_TASK OBJECTIVE_
The whole listing below is to be output exactly, with no line skipped.

SOURCE MATERIAL Block Start

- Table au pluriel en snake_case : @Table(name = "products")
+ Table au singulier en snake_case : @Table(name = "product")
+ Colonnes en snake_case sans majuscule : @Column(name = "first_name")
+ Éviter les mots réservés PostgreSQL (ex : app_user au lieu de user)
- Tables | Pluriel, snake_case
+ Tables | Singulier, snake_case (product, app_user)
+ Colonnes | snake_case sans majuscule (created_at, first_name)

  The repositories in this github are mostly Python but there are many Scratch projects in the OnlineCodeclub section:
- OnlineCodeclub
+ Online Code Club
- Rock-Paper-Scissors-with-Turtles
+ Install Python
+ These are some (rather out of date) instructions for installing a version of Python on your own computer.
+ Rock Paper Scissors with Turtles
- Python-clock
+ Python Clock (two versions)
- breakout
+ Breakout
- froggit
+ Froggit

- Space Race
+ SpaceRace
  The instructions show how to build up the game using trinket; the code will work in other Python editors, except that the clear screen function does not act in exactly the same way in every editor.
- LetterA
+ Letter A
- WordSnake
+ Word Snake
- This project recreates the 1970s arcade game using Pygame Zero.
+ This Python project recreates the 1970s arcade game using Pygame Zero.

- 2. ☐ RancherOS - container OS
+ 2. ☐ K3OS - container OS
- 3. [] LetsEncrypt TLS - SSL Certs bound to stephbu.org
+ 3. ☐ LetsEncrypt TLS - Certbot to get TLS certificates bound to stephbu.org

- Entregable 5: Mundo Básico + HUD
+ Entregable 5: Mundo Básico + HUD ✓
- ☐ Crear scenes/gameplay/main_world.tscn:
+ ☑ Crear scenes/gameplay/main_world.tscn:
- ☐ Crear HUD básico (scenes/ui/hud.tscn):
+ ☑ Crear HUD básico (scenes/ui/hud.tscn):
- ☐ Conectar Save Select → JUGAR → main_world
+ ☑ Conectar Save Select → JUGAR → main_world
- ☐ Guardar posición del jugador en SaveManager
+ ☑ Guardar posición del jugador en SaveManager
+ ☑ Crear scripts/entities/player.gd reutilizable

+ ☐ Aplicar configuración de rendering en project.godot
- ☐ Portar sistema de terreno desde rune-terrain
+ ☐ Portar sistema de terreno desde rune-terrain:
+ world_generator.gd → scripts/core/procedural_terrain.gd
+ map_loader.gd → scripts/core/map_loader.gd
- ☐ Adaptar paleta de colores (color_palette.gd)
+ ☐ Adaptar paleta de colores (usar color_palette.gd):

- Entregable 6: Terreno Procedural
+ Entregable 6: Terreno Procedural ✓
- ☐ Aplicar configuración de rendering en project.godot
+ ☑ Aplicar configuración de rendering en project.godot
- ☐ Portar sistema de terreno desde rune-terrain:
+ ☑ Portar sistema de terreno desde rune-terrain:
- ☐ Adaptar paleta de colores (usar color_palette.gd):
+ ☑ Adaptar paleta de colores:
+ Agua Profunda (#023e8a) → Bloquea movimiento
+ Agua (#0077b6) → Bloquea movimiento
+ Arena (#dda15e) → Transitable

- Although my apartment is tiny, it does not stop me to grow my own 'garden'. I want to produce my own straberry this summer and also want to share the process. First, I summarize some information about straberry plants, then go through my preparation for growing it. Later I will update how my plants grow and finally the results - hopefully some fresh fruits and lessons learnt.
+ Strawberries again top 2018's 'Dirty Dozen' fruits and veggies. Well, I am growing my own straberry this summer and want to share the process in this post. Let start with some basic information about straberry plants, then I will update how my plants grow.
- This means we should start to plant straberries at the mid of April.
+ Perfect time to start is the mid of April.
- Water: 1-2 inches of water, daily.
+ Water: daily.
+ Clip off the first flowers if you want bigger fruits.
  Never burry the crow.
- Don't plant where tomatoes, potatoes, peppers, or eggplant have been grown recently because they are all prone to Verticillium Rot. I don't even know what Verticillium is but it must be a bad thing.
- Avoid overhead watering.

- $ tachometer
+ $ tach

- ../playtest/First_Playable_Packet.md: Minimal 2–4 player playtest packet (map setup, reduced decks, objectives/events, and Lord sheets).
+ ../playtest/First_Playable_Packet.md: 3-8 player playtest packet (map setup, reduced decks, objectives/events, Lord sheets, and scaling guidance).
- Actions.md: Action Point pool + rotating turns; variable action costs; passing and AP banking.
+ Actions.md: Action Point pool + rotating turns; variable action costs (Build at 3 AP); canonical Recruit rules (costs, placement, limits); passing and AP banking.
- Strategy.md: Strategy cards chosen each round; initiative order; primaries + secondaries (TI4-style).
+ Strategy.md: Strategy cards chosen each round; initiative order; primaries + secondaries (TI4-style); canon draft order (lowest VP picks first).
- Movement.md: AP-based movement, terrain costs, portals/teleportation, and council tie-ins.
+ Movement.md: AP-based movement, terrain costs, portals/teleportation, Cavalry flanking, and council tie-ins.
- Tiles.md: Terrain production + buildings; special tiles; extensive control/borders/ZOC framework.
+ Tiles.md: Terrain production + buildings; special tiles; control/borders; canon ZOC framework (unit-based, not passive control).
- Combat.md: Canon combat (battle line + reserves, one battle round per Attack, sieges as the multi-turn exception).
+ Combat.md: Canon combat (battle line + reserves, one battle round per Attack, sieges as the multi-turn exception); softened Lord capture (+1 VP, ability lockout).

SOURCE MATERIAL Block End

_WRITTEN RESPONSE_
- Table au pluriel en snake_case : @Table(name = "products")
+ Table au singulier en snake_case : @Table(name = "product")
+ Colonnes en snake_case sans majuscule : @Column(name = "first_name")
+ Éviter les mots réservés PostgreSQL (ex : app_user au lieu de user)
- Tables | Pluriel, snake_case
+ Tables | Singulier, snake_case (product, app_user)
+ Colonnes | snake_case sans majuscule (created_at, first_name)

  The repositories in this github are mostly Python but there are many Scratch projects in the OnlineCodeclub section:
- OnlineCodeclub
+ Online Code Club
- Rock-Paper-Scissors-with-Turtles
+ Install Python
+ These are some (rather out of date) instructions for installing a version of Python on your own computer.
+ Rock Paper Scissors with Turtles
- Python-clock
+ Python Clock (two versions)
- breakout
+ Breakout
- froggit
+ Froggit

- Space Race
+ SpaceRace
  The instructions show how to build up the game using trinket; the code will work in other Python editors, except that the clear screen function does not act in exactly the same way in every editor.
- LetterA
+ Letter A
- WordSnake
+ Word Snake
- This project recreates the 1970s arcade game using Pygame Zero.
+ This Python project recreates the 1970s arcade game using Pygame Zero.

- 2. ☐ RancherOS - container OS
+ 2. ☐ K3OS - container OS
- 3. [] LetsEncrypt TLS - SSL Certs bound to stephbu.org
+ 3. ☐ LetsEncrypt TLS - Certbot to get TLS certificates bound to stephbu.org

- Entregable 5: Mundo Básico + HUD
+ Entregable 5: Mundo Básico + HUD ✓
- ☐ Crear scenes/gameplay/main_world.tscn:
+ ☑ Crear scenes/gameplay/main_world.tscn:
- ☐ Crear HUD básico (scenes/ui/hud.tscn):
+ ☑ Crear HUD básico (scenes/ui/hud.tscn):
- ☐ Conectar Save Select → JUGAR → main_world
+ ☑ Conectar Save Select → JUGAR → main_world
- ☐ Guardar posición del jugador en SaveManager
+ ☑ Guardar posición del jugador en SaveManager
+ ☑ Crear scripts/entities/player.gd reutilizable

+ ☐ Aplicar configuración de rendering en project.godot
- ☐ Portar sistema de terreno desde rune-terrain
+ ☐ Portar sistema de terreno desde rune-terrain:
+ world_generator.gd → scripts/core/procedural_terrain.gd
+ map_loader.gd → scripts/core/map_loader.gd
- ☐ Adaptar paleta de colores (color_palette.gd)
+ ☐ Adaptar paleta de colores (usar color_palette.gd):

- Entregable 6: Terreno Procedural
+ Entregable 6: Terreno Procedural ✓
- ☐ Aplicar configuración de rendering en project.godot
+ ☑ Aplicar configuración de rendering en project.godot
- ☐ Portar sistema de terreno desde rune-terrain:
+ ☑ Portar sistema de terreno desde rune-terrain:
- ☐ Adaptar paleta de colores (usar color_palette.gd):
+ ☑ Adaptar paleta de colores:
+ Agua Profunda (#023e8a) → Bloquea movimiento
+ Agua (#0077b6) → Bloquea movimiento
+ Arena (#dda15e) → Transitable

- Although my apartment is tiny, it does not stop me to grow my own 'garden'. I want to produce my own straberry this summer and also want to share the process. First, I summarize some information about straberry plants, then go through my preparation for growing it. Later I will update how my plants grow and finally the results - hopefully some fresh fruits and lessons learnt.
+ Strawberries again top 2018's 'Dirty Dozen' fruits and veggies. Well, I am growing my own straberry this summer and want to share the process in this post. Let start with some basic information about straberry plants, then I will update how my plants grow.
- This means we should start to plant straberries at the mid of April.
+ Perfect time to start is the mid of April.
- Water: 1-2 inches of water, daily.
+ Water: daily.
+ Clip off the first flowers if you want bigger fruits.
  Never burry the crow.
- Don't plant where tomatoes, potatoes, peppers, or eggplant have been grown recently because they are all prone to Verticillium Rot. I don't even know what Verticillium is but it must be a bad thing.
- Avoid overhead watering.

- $ tachometer
+ $ tach

- ../playtest/First_Playable_Packet.md: Minimal 2–4 player playtest packet (map setup, reduced decks, objectives/events, and Lord sheets).
+ ../playtest/First_Playable_Packet.md: 3-8 player playtest packet (map setup, reduced decks, objectives/events, Lord sheets, and scaling guidance).
- Actions.md: Action Point pool + rotating turns; variable action costs; passing and AP banking.
+ Actions.md: Action Point pool + rotating turns; variable action costs (Build at 3 AP); canonical Recruit rules (costs, placement, limits); passing and AP banking.
- Strategy.md: Strategy cards chosen each round; initiative order; primaries + secondaries (TI4-style).
+ Strategy.md: Strategy cards chosen each round; initiative order; primaries + secondaries (TI4-style); canon draft order (lowest VP picks first).
- Movement.md: AP-based movement, terrain costs, portals/teleportation, and council tie-ins.
+ Movement.md: AP-based movement, terrain costs, portals/teleportation, Cavalry flanking, and council tie-ins.
- Tiles.md: Terrain production + buildings; special tiles; extensive control/borders/ZOC framework.
+ Tiles.md: Terrain production + buildings; special tiles; control/borders; canon ZOC framework (unit-based, not passive control).
- Combat.md: Canon combat (battle line + reserves, one battle round per Attack, sieges as the multi-turn exception).
+ Combat.md: Canon combat (battle line + reserves, one battle round per Attack, sieges as the multi-turn exception); softened Lord capture (+1 VP, ability lockout).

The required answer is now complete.